[webkit-dev] innerStaticHTML

Tue Nov 24 23:46:48 PST 2009

>>> http://lists.whatwg.org/htdig.cgi/whatwg-whatwg.org/2009-June/020191.html
> I think we should experiment with the minimal API that seems useful.
> If the experiment is a success, we can scale it up.

Apologies if I am rehashing something discussed earlier, but I think it
would be easy to run into some subtle problems with an API such as
.safeInnerHTML API, when mixed with .innerHTML.

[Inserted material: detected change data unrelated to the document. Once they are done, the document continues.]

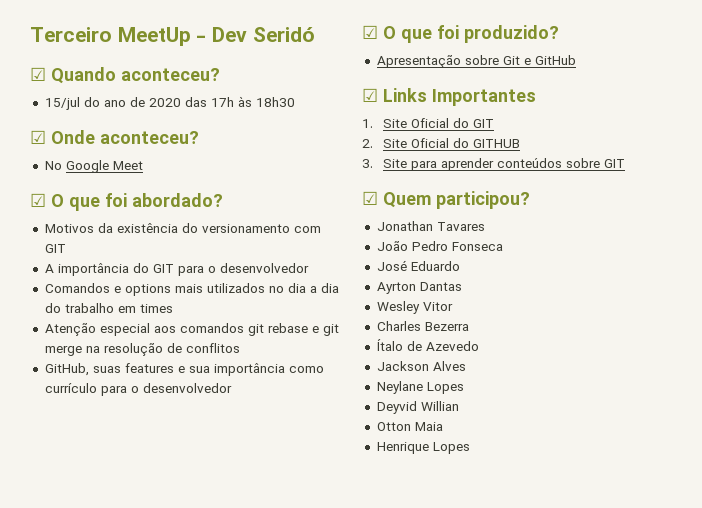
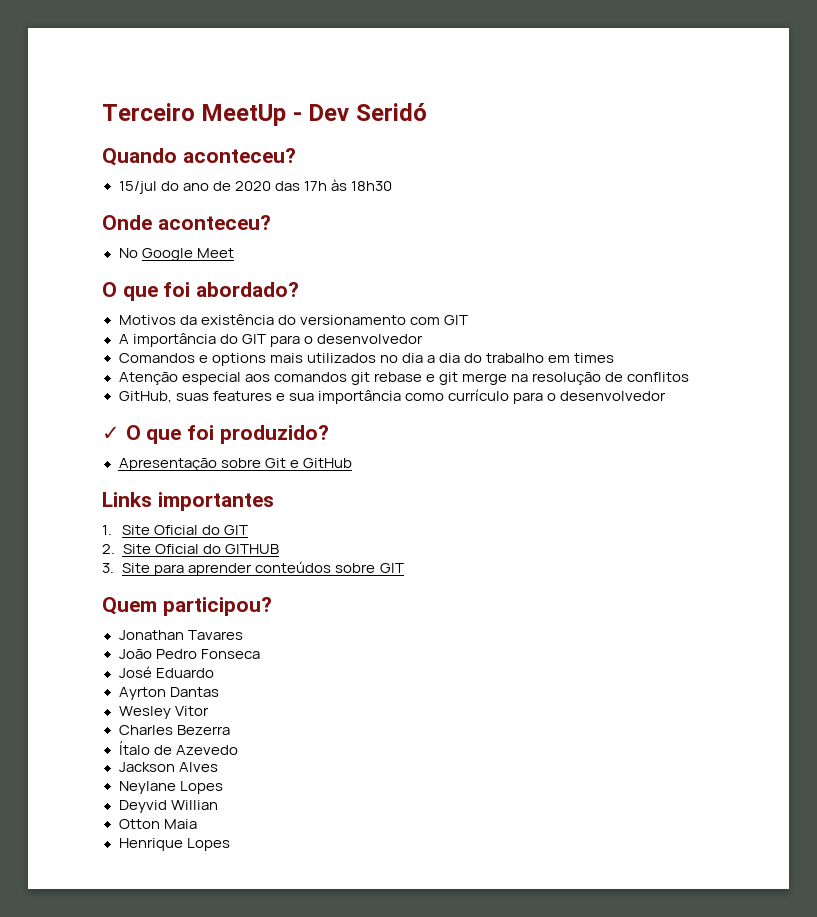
[30,67,46,81] ☑ -> (427, 112) none
[30,130,46,144] ☑ -> (392, 186) none
[30,193,46,207] ☑ -> (234, 253) none
[362,25,378,39] ☑ -> [102,426,120,440] ✓
[362,88,536,106] ☑ Links Importantes -> [102,492,274,511] Links importantes
[362,191,378,205] ☑ -> (404, 568) none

The approach where input is sanitized upon assignment (and the
original is not stored anywhere) is possibly the best, but may still
lead to trouble. One possibility is the behavior of innerHTML on <xmp>
or <textarea> elements, which seems inconsistent and potentially dangerous
across browsers; and in general, innerHTML manipulation following
safeInnerHTML assignments seem like an easy way to accidentally mess
things up on web application side.

Deferred sanitization triggered by safeInnerHTML assignments is
another possibility, but it creates a whole lot other issues, e.g.:

foo.safeInnerHTML =  '<a href="' + user_string + '">...</a>'
foo.innerHTML += '<br>Ta-dah!';

...or:

foo.safeInnerHTML =  '<a href="' + user_string + '">...</a>'
bar.innerHTML = foo.safeInnerHTML;

Tainting elements that had their contents accessed via .safeInnerHTML,
and then tracking and propagating this data, is one way to avoid
problems - but it introduces significant complexity and would be
pretty opaque to developers; especially when dealing with .innerHTML
on outer or nested elements.

I think the syntax outlined in Adam's post is much safer, would
definitely require far fewer implementation-level challenges, and
would introduce fewer gotchas for web app developers by tying
sanitization to a well-defined output container, rather than one of
several content access methods.

More importantly, it is also easily extensible to a solution that
could be utilized by non-JS pages, as its logical 1:1 equivalent would
be a nonced, locked element, say:

<span secure_mode="$random_server_generated_nonce">
...unsanitized user content...
</span secure_mode="$random_server_generated_nonce">

This is not a fortunate syntax, but illustrates the idea reasonably
well. The boundaries are guarded, so the approach is safe as long as
the server can produce decent random boundaries, and the benefit is
that server-generated pages can benefit from lightweight sanitization
without the need to do all content rendering dynamically with
client-side JS - which would make a huge difference.

/mz